EXERCISE DATA:
....

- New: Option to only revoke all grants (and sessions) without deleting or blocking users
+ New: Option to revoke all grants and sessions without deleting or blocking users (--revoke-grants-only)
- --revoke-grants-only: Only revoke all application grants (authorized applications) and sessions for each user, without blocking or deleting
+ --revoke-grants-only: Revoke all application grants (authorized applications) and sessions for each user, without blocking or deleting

....

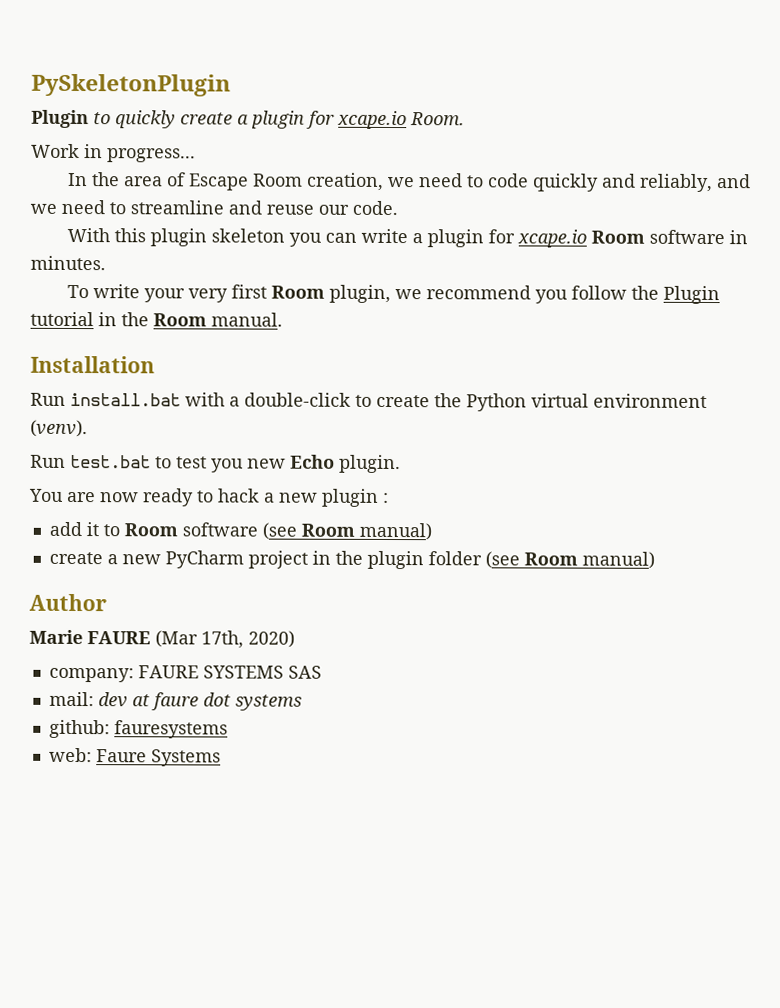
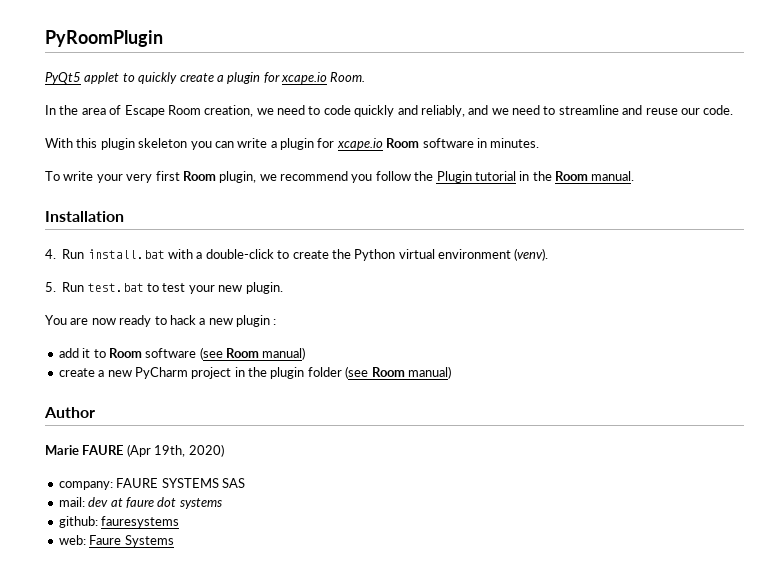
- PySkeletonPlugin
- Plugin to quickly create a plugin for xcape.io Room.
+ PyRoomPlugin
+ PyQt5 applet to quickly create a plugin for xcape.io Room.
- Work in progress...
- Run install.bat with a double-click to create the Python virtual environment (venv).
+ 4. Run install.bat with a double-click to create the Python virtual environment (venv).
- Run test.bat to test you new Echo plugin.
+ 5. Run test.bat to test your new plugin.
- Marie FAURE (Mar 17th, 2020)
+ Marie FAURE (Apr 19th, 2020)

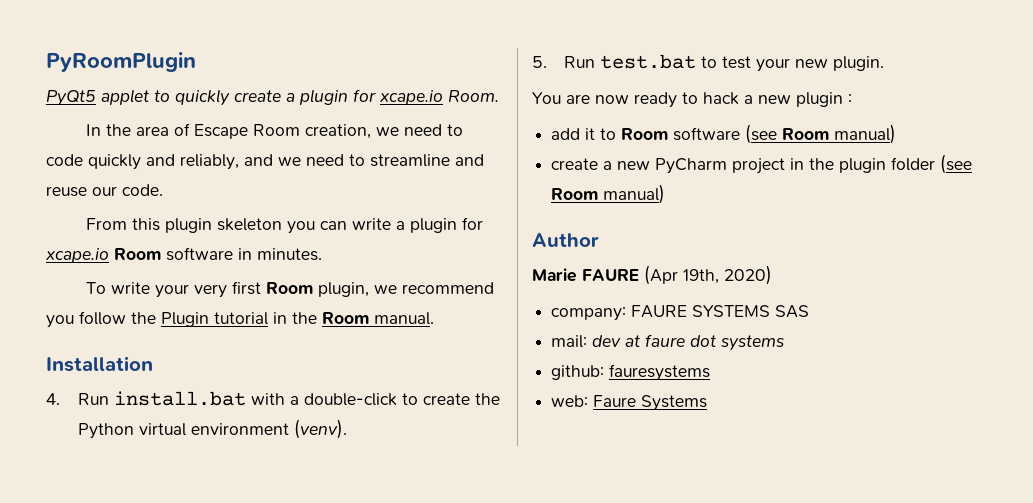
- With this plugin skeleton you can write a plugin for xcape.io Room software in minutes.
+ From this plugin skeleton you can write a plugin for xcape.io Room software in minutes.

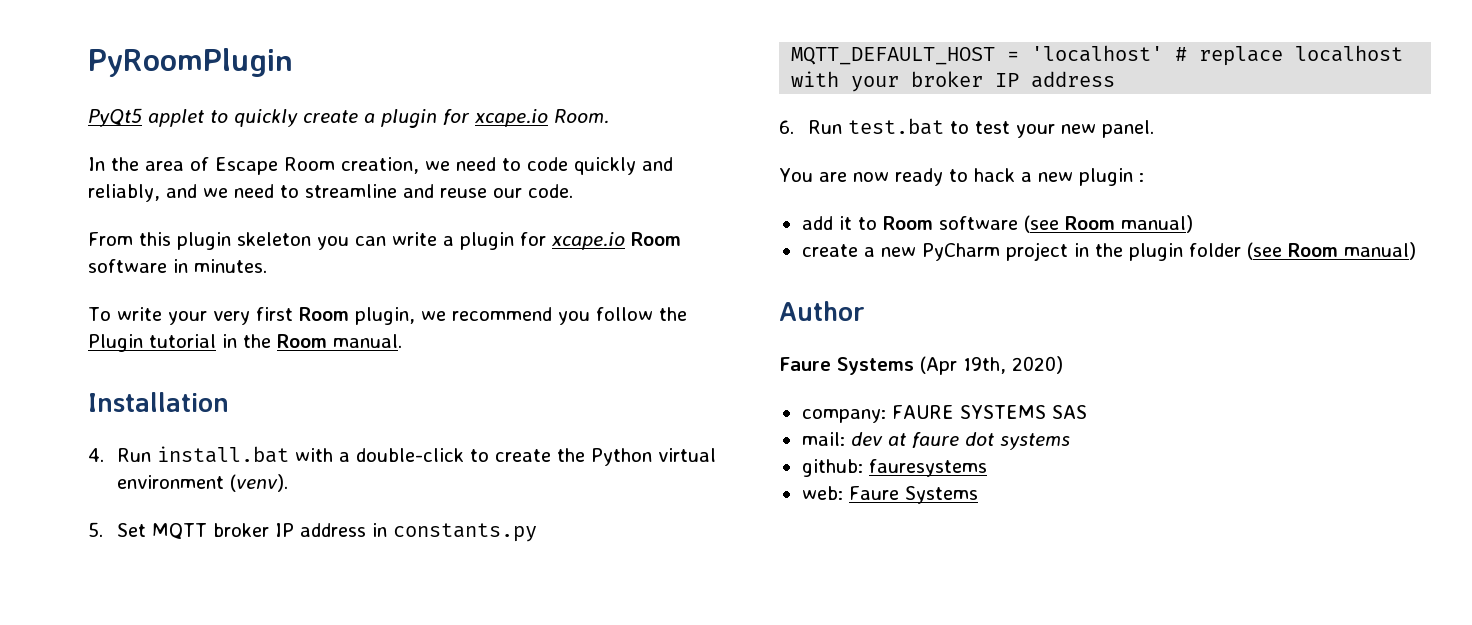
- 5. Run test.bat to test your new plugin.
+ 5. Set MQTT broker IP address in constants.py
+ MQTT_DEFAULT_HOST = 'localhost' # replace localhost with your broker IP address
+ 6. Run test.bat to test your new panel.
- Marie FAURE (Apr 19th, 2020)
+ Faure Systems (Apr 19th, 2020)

....

PROBLEM TO SOLVE: Everything from the line above that contains "- PySkeletonPlugin" down to the line that contains "Systems (Apr 19th, 2020)" must be reproduced exactly, both ends included. Omit the pictures.

EXERCISE ANSWER:
- PySkeletonPlugin
- Plugin to quickly create a plugin for xcape.io Room.
+ PyRoomPlugin
+ PyQt5 applet to quickly create a plugin for xcape.io Room.
- Work in progress...
- Run install.bat with a double-click to create the Python virtual environment (venv).
+ 4. Run install.bat with a double-click to create the Python virtual environment (venv).
- Run test.bat to test you new Echo plugin.
+ 5. Run test.bat to test your new plugin.
- Marie FAURE (Mar 17th, 2020)
+ Marie FAURE (Apr 19th, 2020)

- With this plugin skeleton you can write a plugin for xcape.io Room software in minutes.
+ From this plugin skeleton you can write a plugin for xcape.io Room software in minutes.

- 5. Run test.bat to test your new plugin.
+ 5. Set MQTT broker IP address in constants.py
+ MQTT_DEFAULT_HOST = 'localhost' # replace localhost with your broker IP address
+ 6. Run test.bat to test your new panel.
- Marie FAURE (Apr 19th, 2020)
+ Faure Systems (Apr 19th, 2020)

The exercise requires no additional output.